Oh,and I Also I vividly remember that on Heart Break Hill in '62 I was very tempted to drop out.  There was a head wind, it was raining and I was cold.  I remember repeating to myself  several times that I had blown.  Tempted to drop out I told myself that I could not drop out while in the top ten.

Orville
I just got through all your blogs and addenda(s) Some of my recollections included the all night bus ride back to Dayton, Ohio. My quads were so sore, 65' I think, that I had to go up and down the bus station(s) stairs backwards. After my second Boston, I drove the legendary Dick King part of the way back to Chicago. On the way there, we spent the night at Dick's sister's place somewhere in upstate New York. She, along with her mortician husband and kids lived on the second floor of a mortuary.

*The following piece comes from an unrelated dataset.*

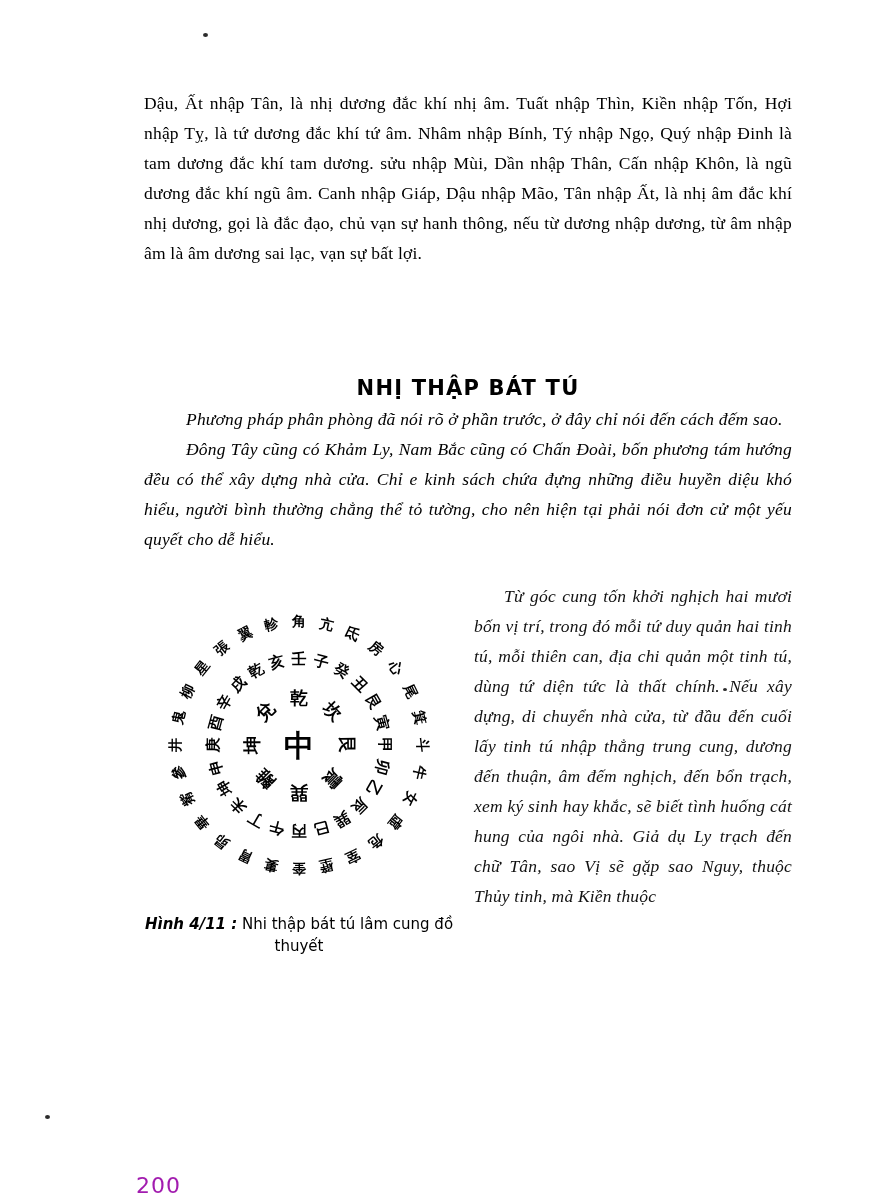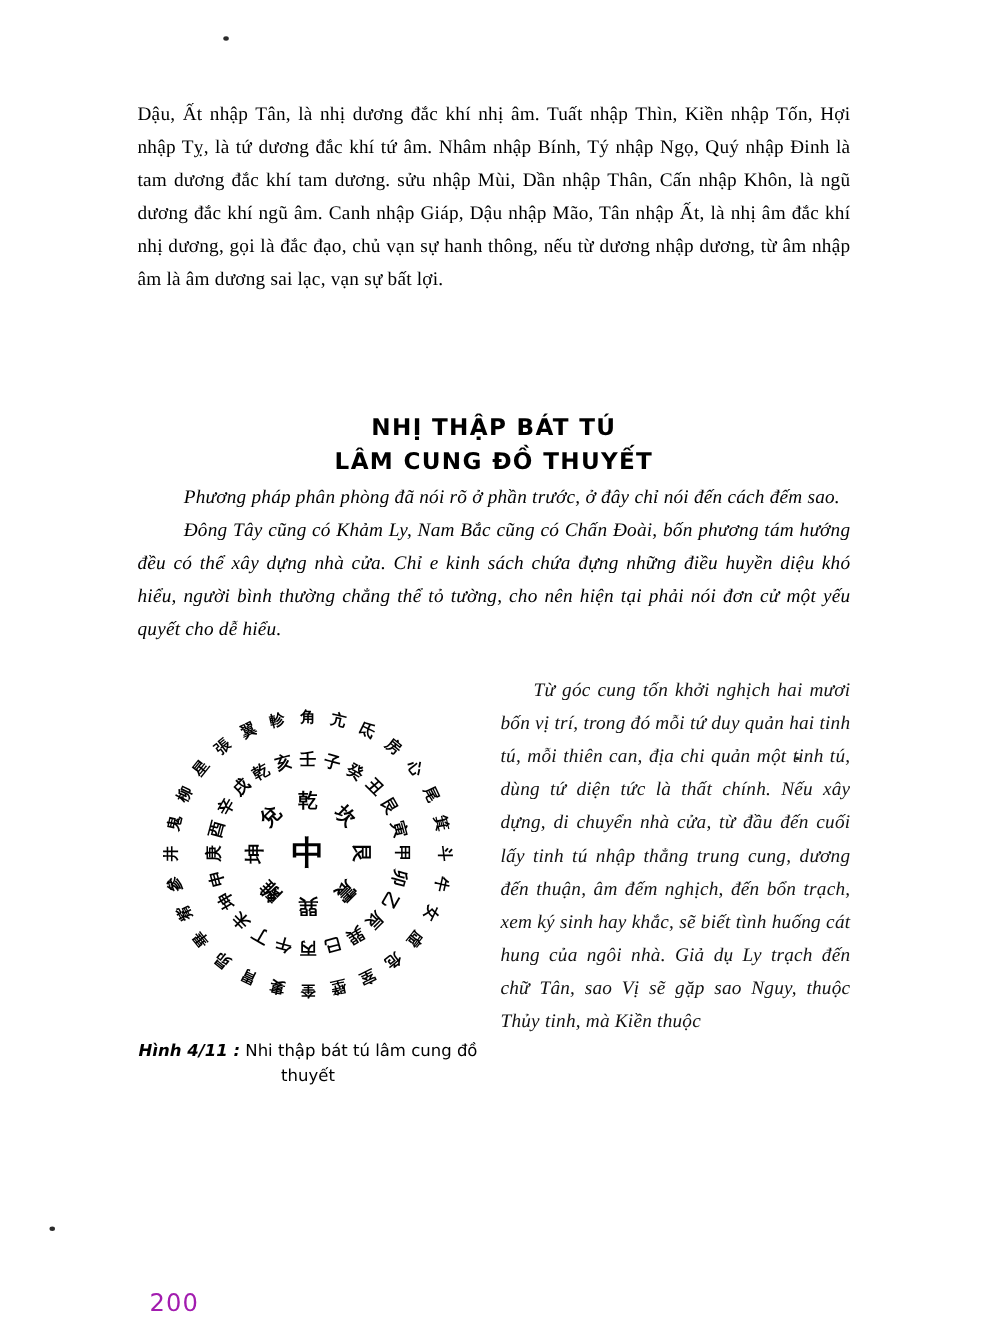"Dậu, Ất nhập Tân, là" .content { left: 125px -> 144px }
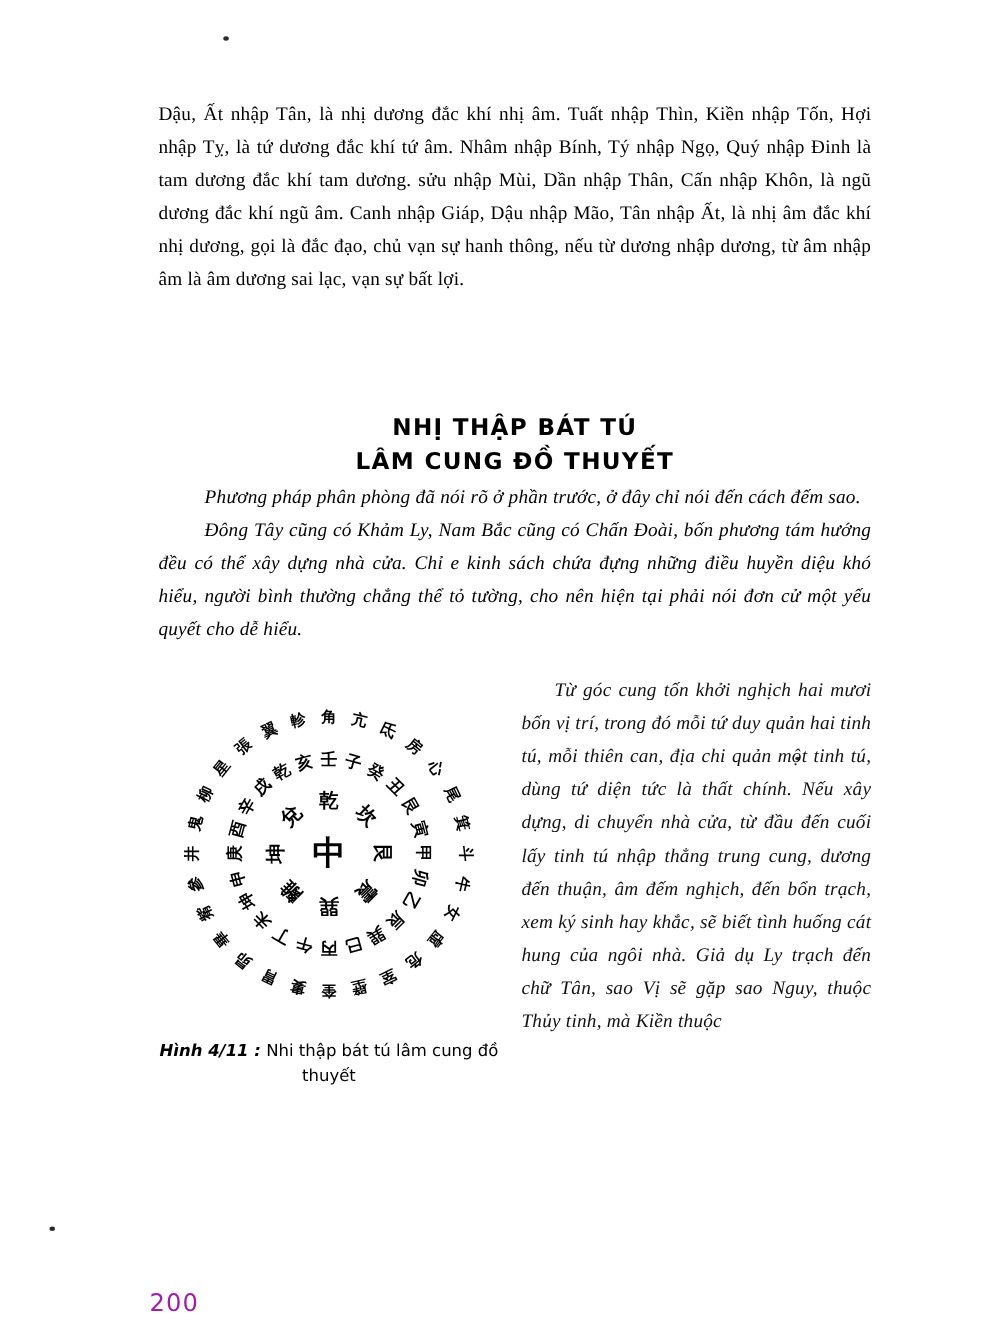"LÂM CUNG ĐỒ THUYẾT" span.line2 { html: <span>LÂM CUNG ĐỒ THUYẾT</span> -> none }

Dick, along with the equally legendary Arne Richards, never had a car but he and Arne had almost all of the bus and train schedules for the entire Mid-West. As was his custom, Dick often wore a white dress shirt to race in.    They are both gone to the big race in the sky and are missed. We need more eccentric, interesting people like Dick and Arne.

Steve Price
Steve,  thanks for that, and another eccentric to add to the list is  Claire Duckham, the race walker, bike racer, marathon runner who was an avid collector of cool stuff including his Ducatti motorcycle.  When Claire was in his sixties, he drove the bike from Dayton to Boston , over 500 miles, ran the race and drove home the next day.  As any biker knows, a five hundred mile  ride is a challenge under any conditions, but the day after running the Boston marathon and in your sixties? Holy crap. They don't make them like that anymore.    I remember just 8 or 9 years ago when Claire was well into his 90's, I saw an exotic car going down the road with two bicycles mounted on the roof.  As I passed the car to see who could juxtapose those two bikes on the roof of a hot sporting vehicle, it was Claire at the wheel and a pretty young lady in the passenger seat.   Remember when we went to his 80th birthday party and he had recently done a  200 mile bicycle ride, the double century?  Claire jokingly confided that the only problem he had was getting the bicycle seat out of his ass.   George

 


A Ride Over the Course Lasting 8 Minutes
https://www.youtube.com/watch?v=RDs1U0Haw90
Race morning here on Vancouver Island.   The women started at 6:30AM our time, men will go at 7:00am (10:00am Boston).
 
Women are off at 5:09 first mile men at 4:44 in the first.   Bright sunny but not warm. 
I'm blessed with Canadian tv and some sports channel which has the race from start to finish.  What a change after watching the 1964 documentary last night.  The organizers could barely handle a 400 runner race start. Today about 36,000.